• EXERCISE MATERIALS:
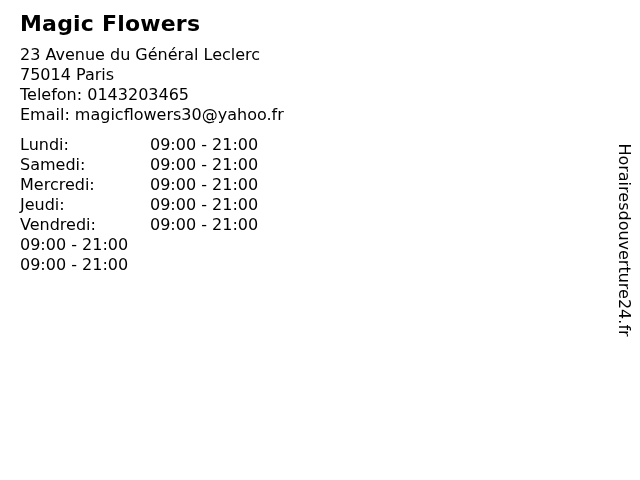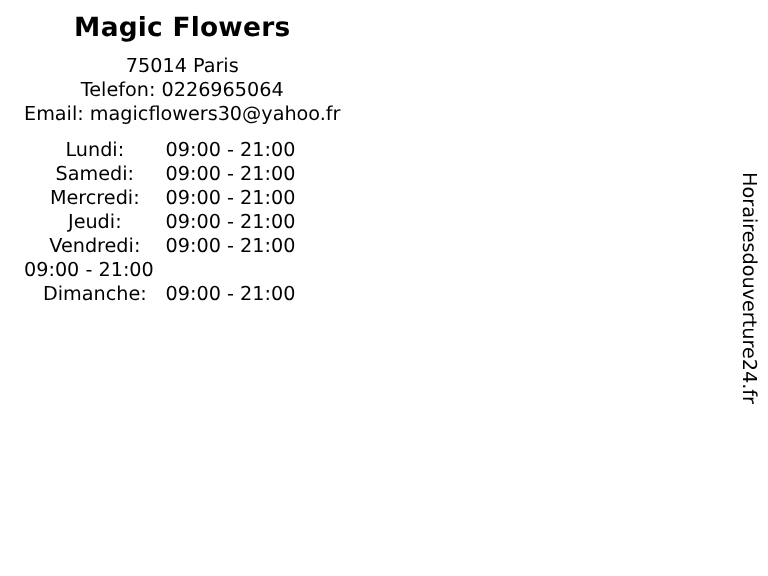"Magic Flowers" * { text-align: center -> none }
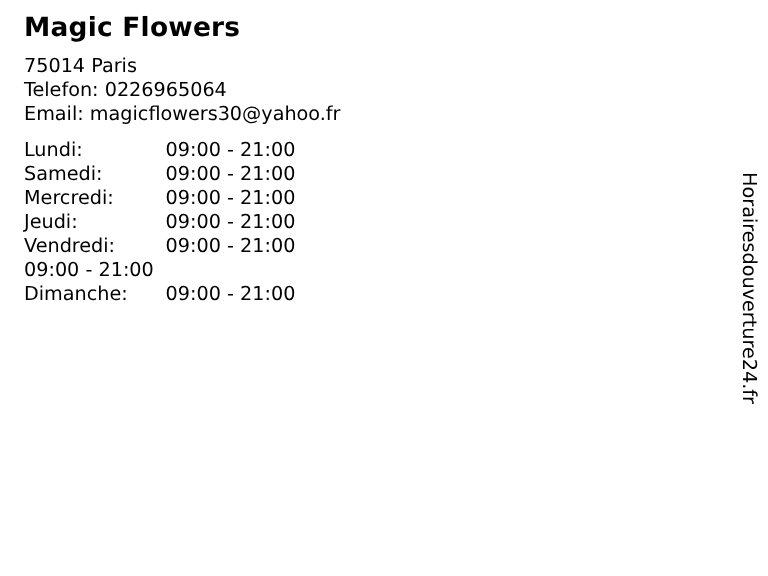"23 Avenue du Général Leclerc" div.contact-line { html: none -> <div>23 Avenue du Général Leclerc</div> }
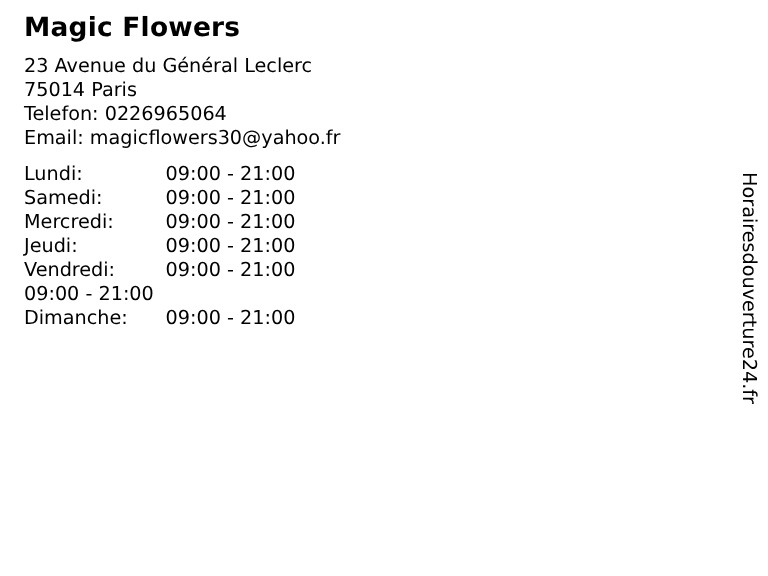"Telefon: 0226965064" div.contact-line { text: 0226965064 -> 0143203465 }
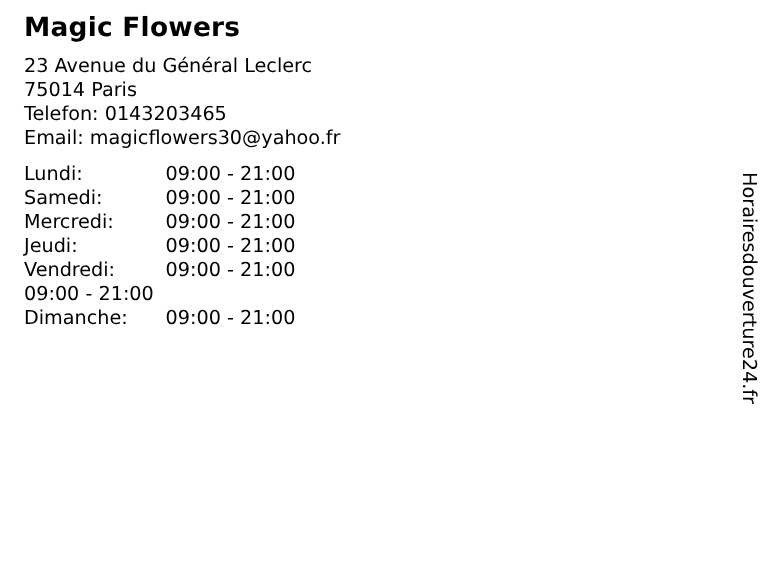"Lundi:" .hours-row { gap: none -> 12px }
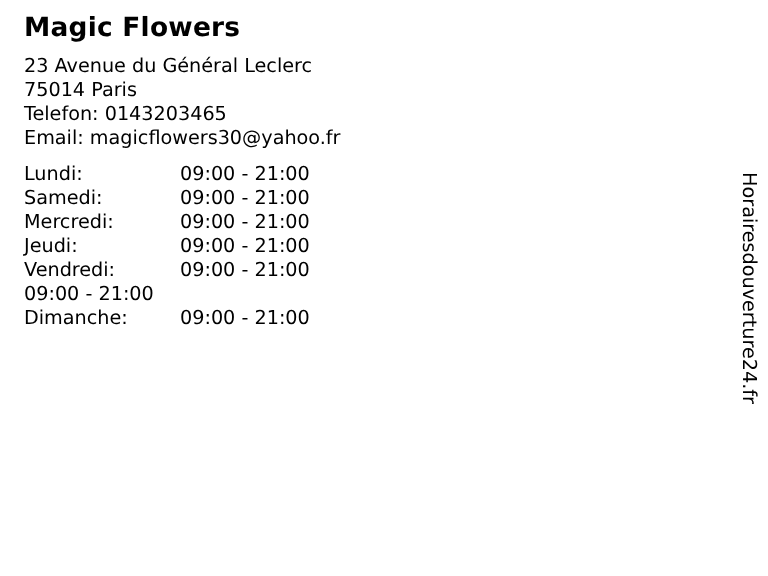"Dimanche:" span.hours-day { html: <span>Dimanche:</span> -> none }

• EXERCISE: Extract the text of all the records above verbatim, excluding pictures.

• YOUR RESPONSE:
"Magic Flowers" * { text-align: center -> none }
"23 Avenue du Général Leclerc" div.contact-line { html: none -> <div>23 Avenue du Général Leclerc</div> }
"Telefon: 0226965064" div.contact-line { text: 0226965064 -> 0143203465 }
"Lundi:" .hours-row { gap: none -> 12px }
"Dimanche:" span.hours-day { html: <span>Dimanche:</span> -> none }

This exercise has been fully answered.